# TASK REQUIREMENTS
Could you transcribe each entry below exactly, minus the images?

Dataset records
- - - - -
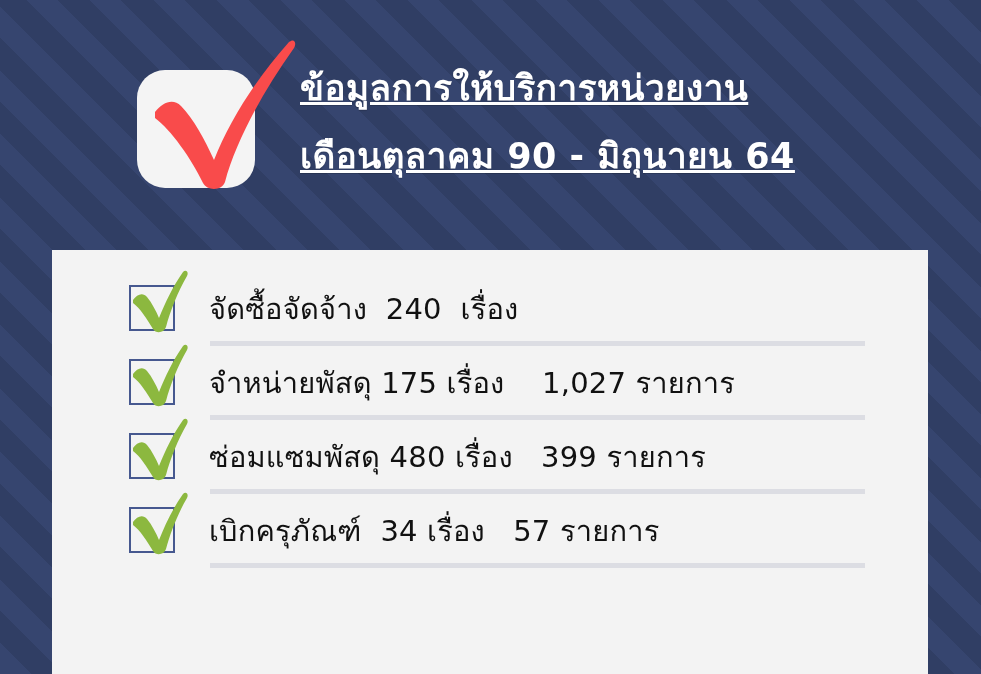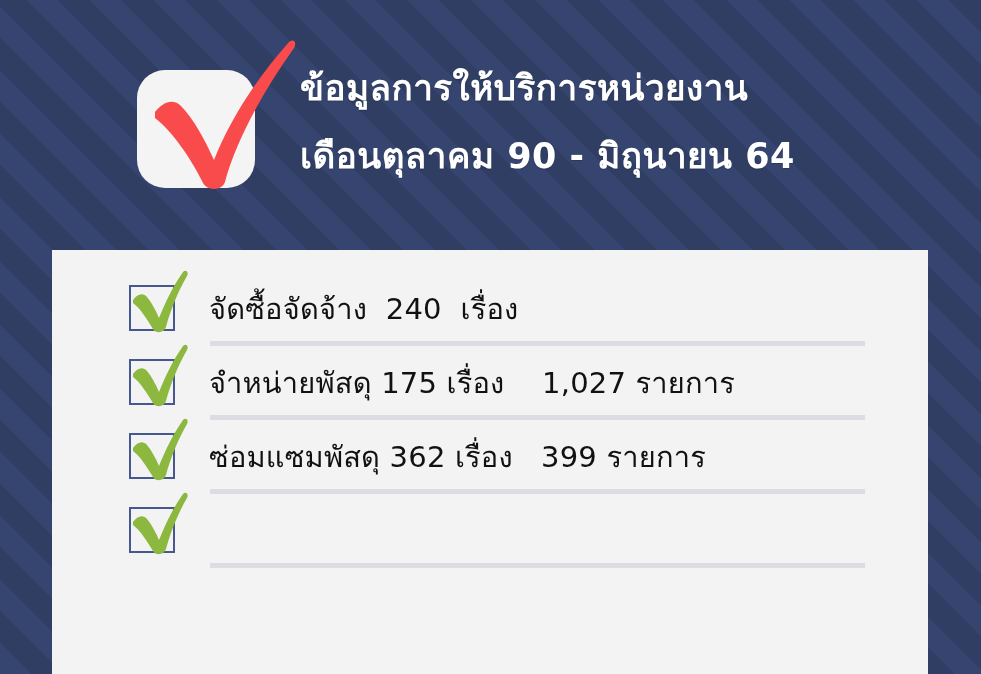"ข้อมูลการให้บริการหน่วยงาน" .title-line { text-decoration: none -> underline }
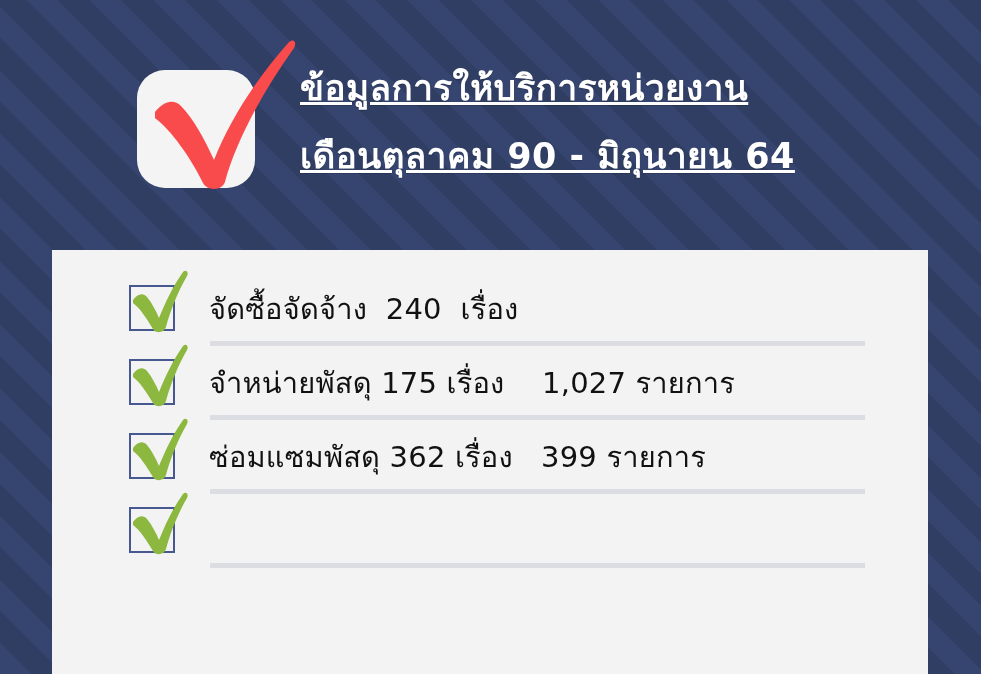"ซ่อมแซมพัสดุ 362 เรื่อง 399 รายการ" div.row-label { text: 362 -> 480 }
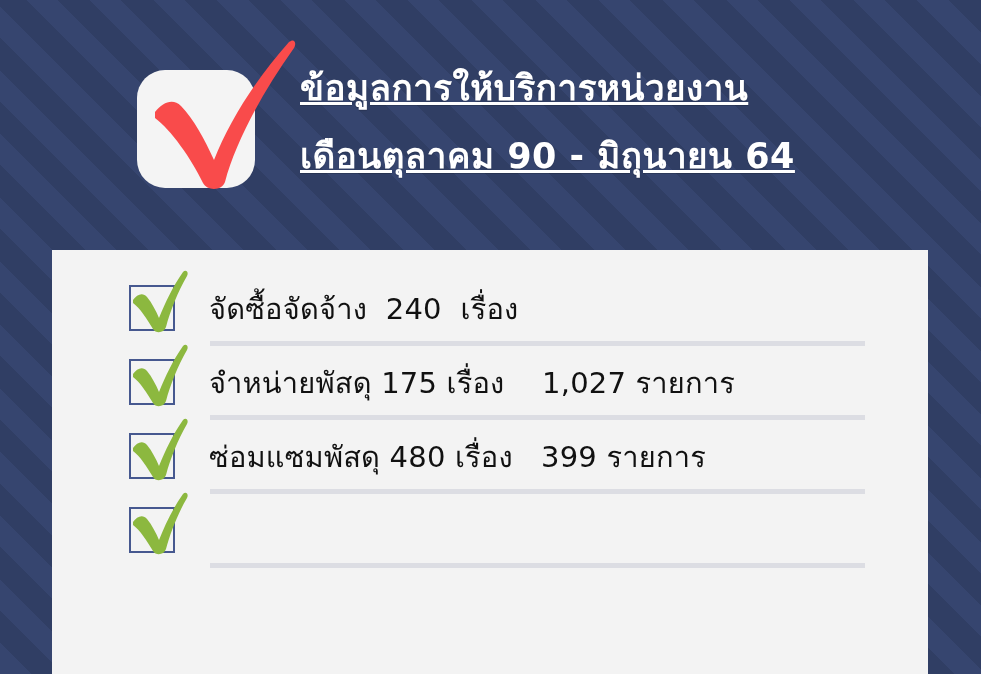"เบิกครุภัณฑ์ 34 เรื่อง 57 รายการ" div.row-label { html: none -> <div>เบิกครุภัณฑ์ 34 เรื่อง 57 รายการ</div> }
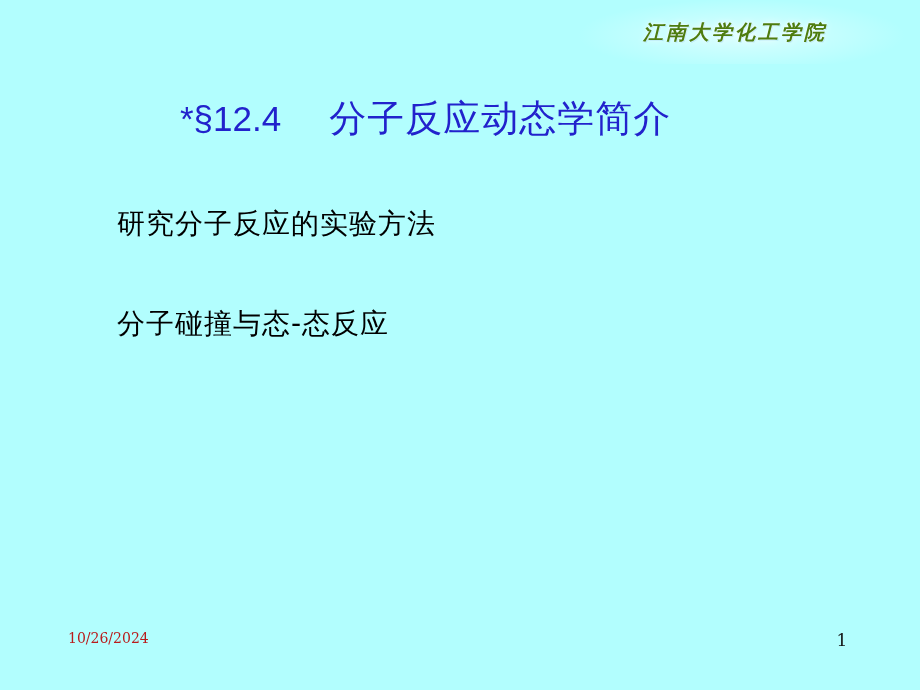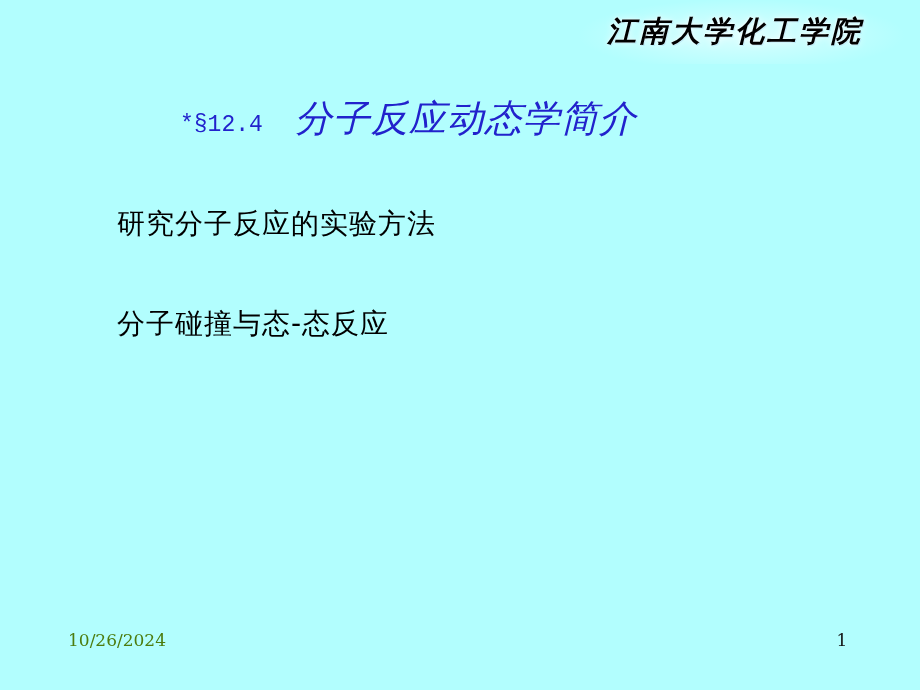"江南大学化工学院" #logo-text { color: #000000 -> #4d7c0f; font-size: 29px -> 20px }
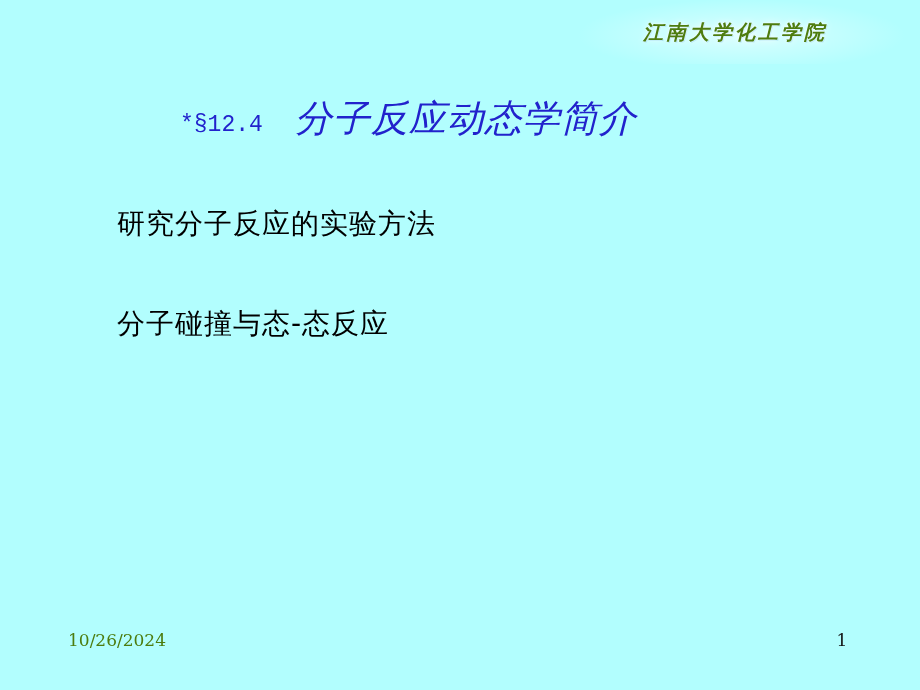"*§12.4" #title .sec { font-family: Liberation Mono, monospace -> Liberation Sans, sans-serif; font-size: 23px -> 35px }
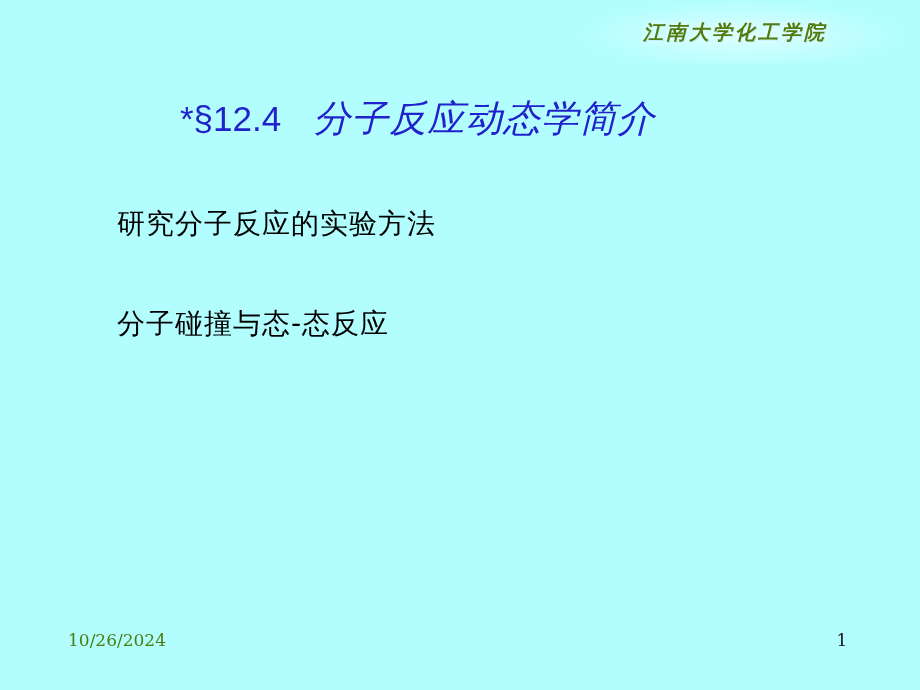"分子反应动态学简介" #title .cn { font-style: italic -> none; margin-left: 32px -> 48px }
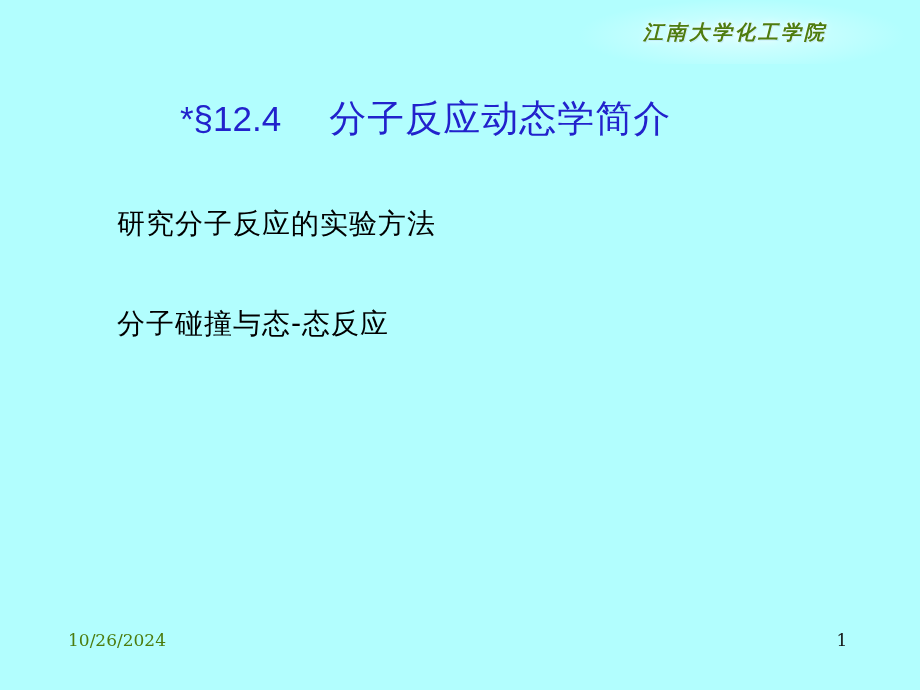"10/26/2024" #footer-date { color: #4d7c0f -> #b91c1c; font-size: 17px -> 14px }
- - - - -
# ANSWER TO THIS TASK
"ข้อมูลการให้บริการหน่วยงาน" .title-line { text-decoration: none -> underline }
"ซ่อมแซมพัสดุ 362 เรื่อง 399 รายการ" div.row-label { text: 362 -> 480 }
"เบิกครุภัณฑ์ 34 เรื่อง 57 รายการ" div.row-label { html: none -> <div>เบิกครุภัณฑ์ 34 เรื่อง 57 รายการ</div> }
"江南大学化工学院" #logo-text { color: #000000 -> #4d7c0f; font-size: 29px -> 20px }
"*§12.4" #title .sec { font-family: Liberation Mono, monospace -> Liberation Sans, sans-serif; font-size: 23px -> 35px }
"分子反应动态学简介" #title .cn { font-style: italic -> none; margin-left: 32px -> 48px }
"10/26/2024" #footer-date { color: #4d7c0f -> #b91c1c; font-size: 17px -> 14px }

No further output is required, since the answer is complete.